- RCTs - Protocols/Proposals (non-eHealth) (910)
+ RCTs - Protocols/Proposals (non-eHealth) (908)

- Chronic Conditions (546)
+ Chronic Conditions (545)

...

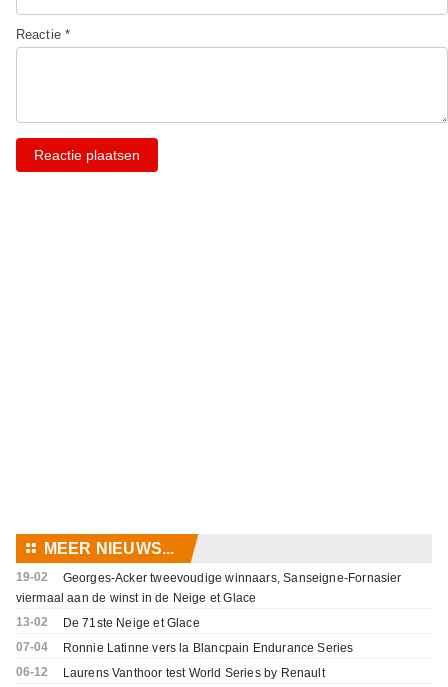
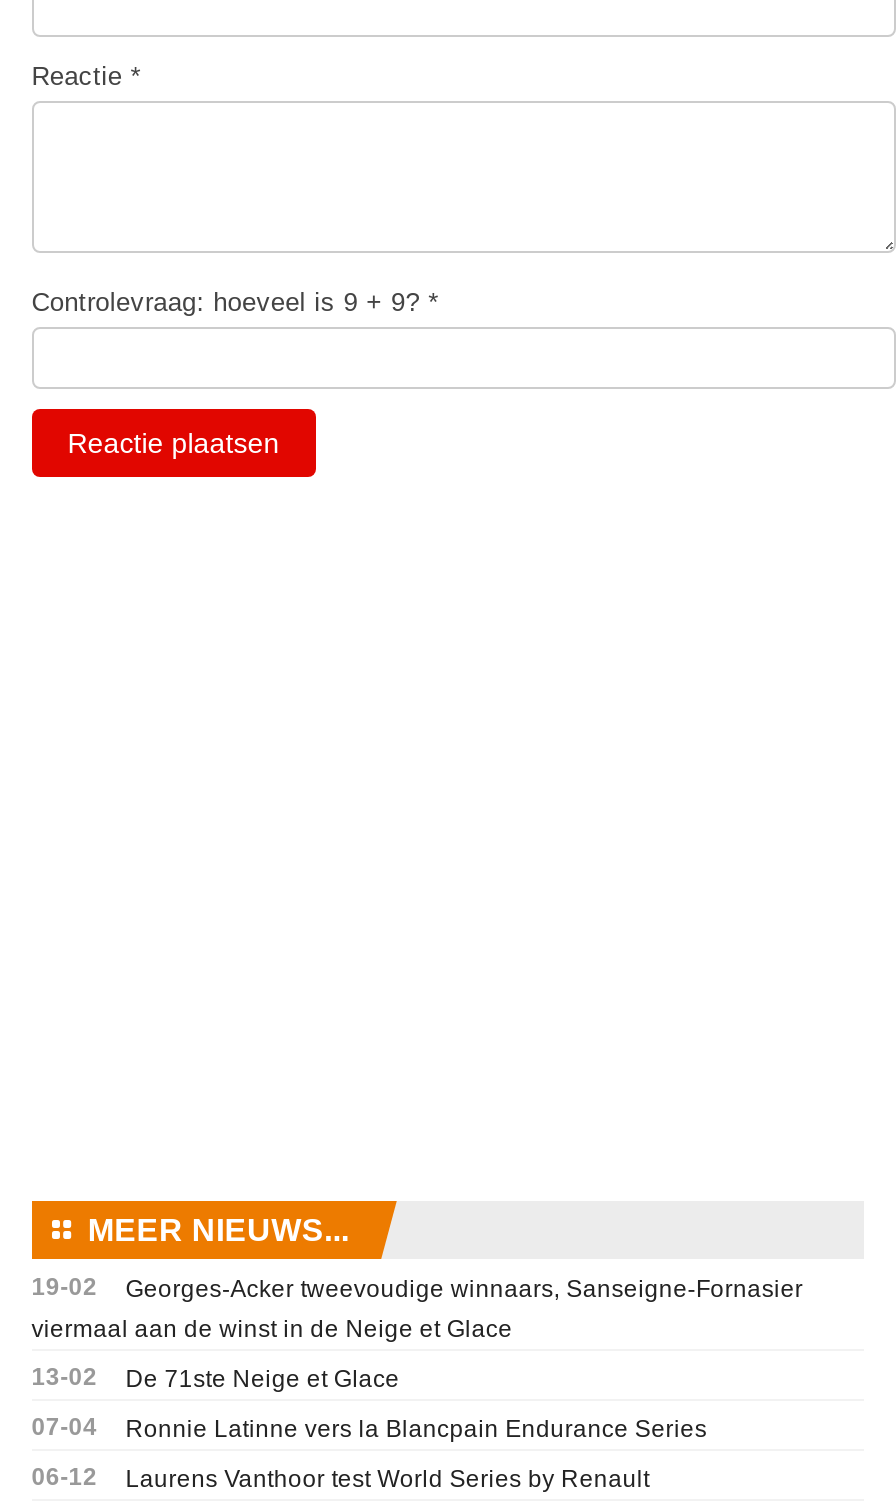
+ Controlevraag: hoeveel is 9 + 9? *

> [What to produce]: Reproduce exactly the lines of the records above from the one with "- RCTs - Protocols/Proposals" to the one with "Chronic Conditions (545)", both included, and leave out everything else.

> [Output for this task]:
- RCTs - Protocols/Proposals (non-eHealth) (910)
+ RCTs - Protocols/Proposals (non-eHealth) (908)

- Chronic Conditions (546)
+ Chronic Conditions (545)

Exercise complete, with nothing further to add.